*** Opening Stored data ***

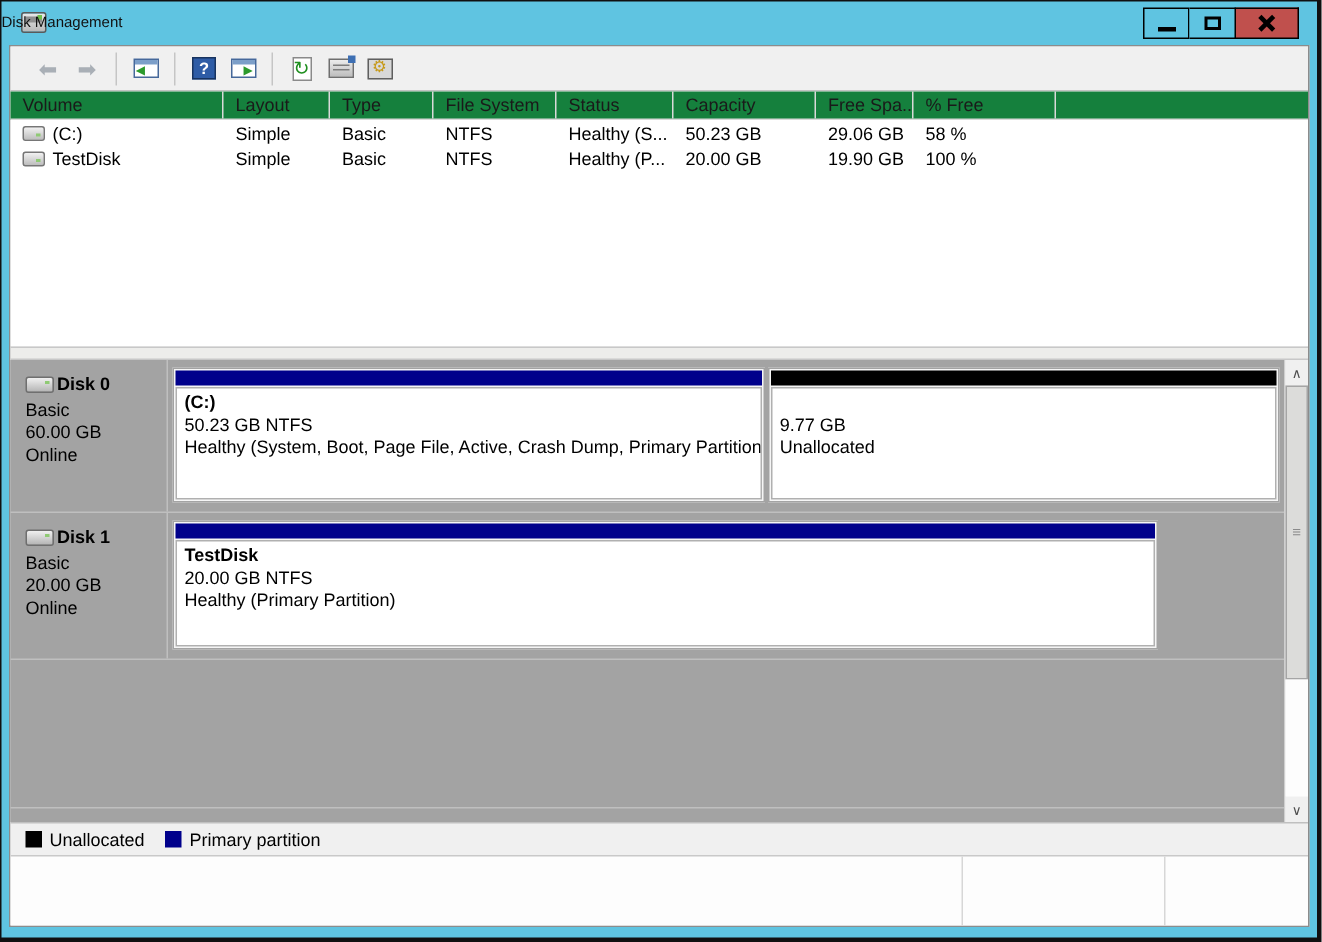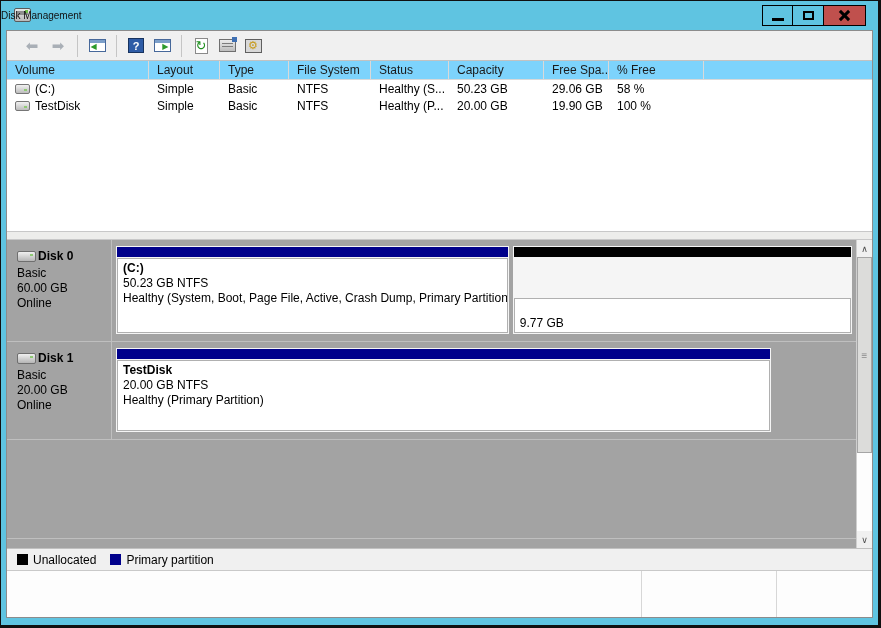--- a/index.html
+++ b/index.html
@@ -50,7 +50,7 @@
 
   
   .listview { height:170px; background:#fff; display:flex; flex-direction:column; }
-  .list-header { height:19px; display:flex; background:#7dd3fc; border-bottom:1px solid #d9d9d9; }
+  .list-header { height:19px; display:flex; background:#15803d; border-bottom:1px solid #d9d9d9; }
   .hcell { border-right:1px solid #d9d9d9; padding:2px 0 0 8px; color:#1a1a1a; cursor:pointer; overflow:hidden; white-space:nowrap; }
   .hcell.filler { flex:1; border-right:none; cursor:default; }
   .vrow { height:17px; display:flex; align-items:center; cursor:pointer; }

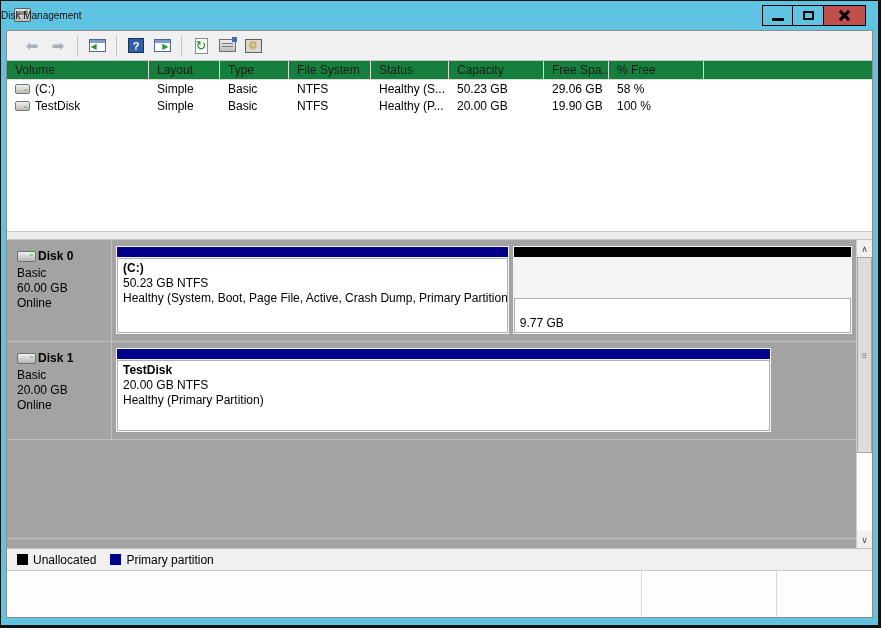--- a/index.html
+++ b/index.html
@@ -83,7 +83,7 @@
   .part-body { flex:1; margin-top:1px; background:#fff; border:1px solid #b0b0b0; padding:2px 4px 0 5px; line-height:15px; overflow:hidden; white-space:nowrap; }
   .pl1 { font-weight:bold; min-height:15px; }
   .p-c { width:53.5%; }
-  .p-un { flex:1;gap:40px; }
+  .p-un { flex:1; }
   .p-test { width:89%; }
 
   .vscroll { width:16px; border-left:1px solid #cfcfcf; background:#fff; display:flex; flex-direction:column; }

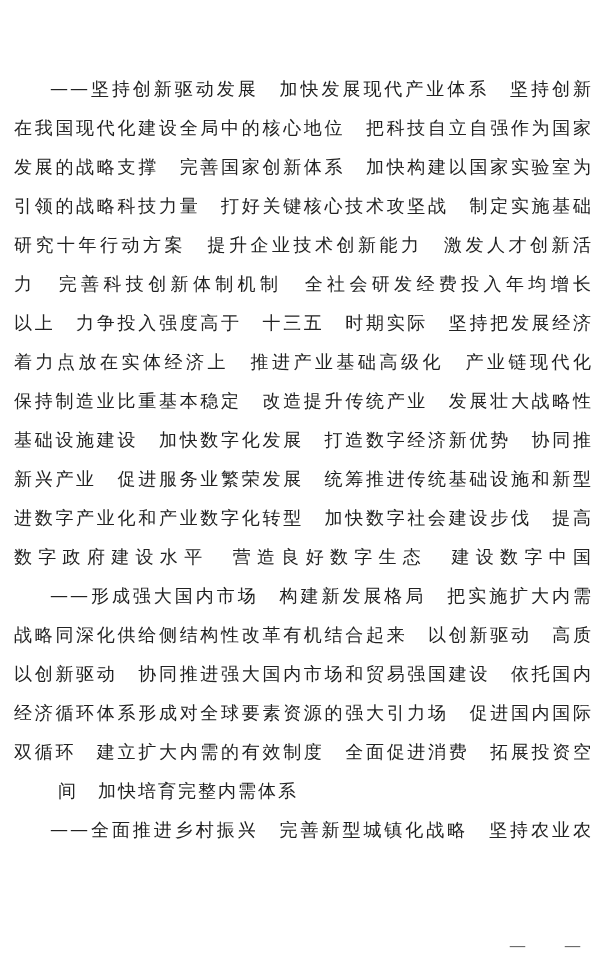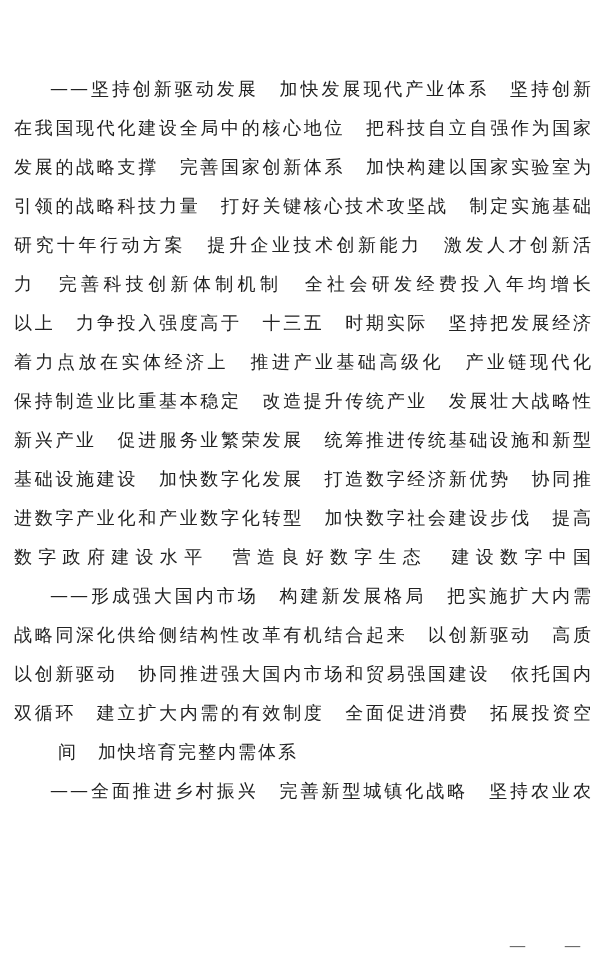--- a/index.html
+++ b/index.html
@@ -67,8 +67,8 @@
       <div class="line">以上　力争投入强度高于　十三五　时期实际　坚持把发展经济</div>
       <div class="line">着力点放在实体经济上　推进产业基础高级化　产业链现代化</div>
       <div class="line">保持制造业比重基本稳定　改造提升传统产业　发展壮大战略性</div>
+      <div class="line">基础设施建设　加快数字化发展　打造数字经济新优势　协同推</div>
       <div class="line">新兴产业　促进服务业繁荣发展　统筹推进传统基础设施和新型</div>
-      <div class="line">基础设施建设　加快数字化发展　打造数字经济新优势　协同推</div>
       <div class="line">进数字产业化和产业数字化转型　加快数字社会建设步伐　提高</div>
       <div class="line">数字政府建设水平　营造良好数字生态　建设数字中国</div>
       <div class="line indent">——形成强大国内市场　构建新发展格局　把实施扩大内需</div>

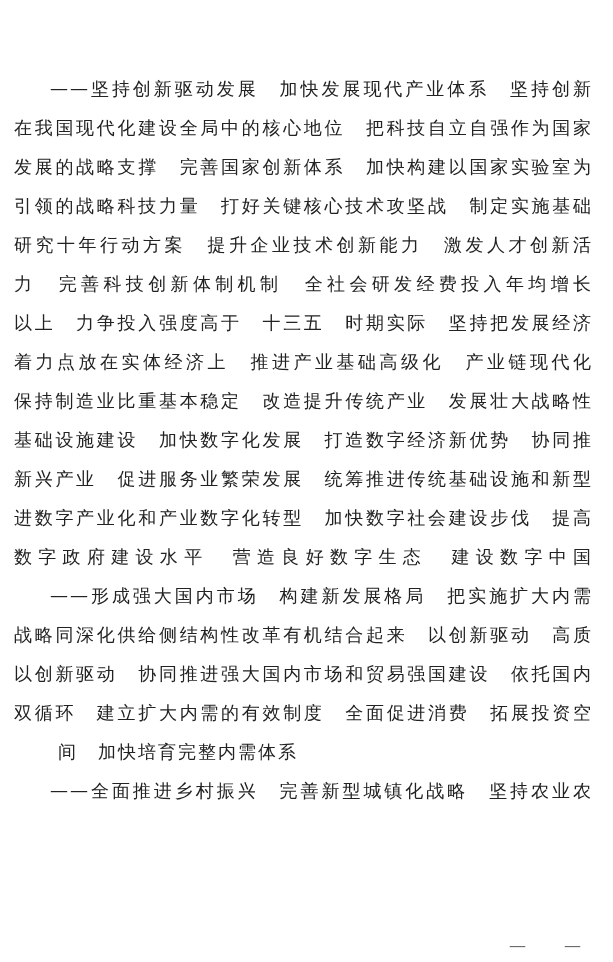--- a/index.html
+++ b/index.html
@@ -74,6 +74,7 @@
       <div class="line indent">——形成强大国内市场　构建新发展格局　把实施扩大内需</div>
       <div class="line">战略同深化供给侧结构性改革有机结合起来　以创新驱动　高质</div>
       <div class="line">以创新驱动　协同推进强大国内市场和贸易强国建设　依托国内</div>
+      <div class="line">经济循环体系形成对全球要素资源的强大引力场　促进国内国际</div>
       <div class="line">双循环　建立扩大内需的有效制度　全面促进消费　拓展投资空</div>
       <div class="line no-justify">间　加快培育完整内需体系</div>
       <div class="line indent">——全面推进乡村振兴　完善新型城镇化战略　坚持农业农</div>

*** Closing Stored data ***

Problem to solve:
Copy each line above that contains the word "hidden".

Solved exercise:
   .hcell { border-right:1px solid #d9d9d9; padding:2px 0 0 8px; color:#1a1a1a; cursor:pointer; overflow:hidden; white-space:nowrap; }
   .part-body { flex:1; margin-top:1px; background:#fff; border:1px solid #b0b0b0; padding:2px 4px 0 5px; line-height:15px; overflow:hidden; white-space:nowrap; }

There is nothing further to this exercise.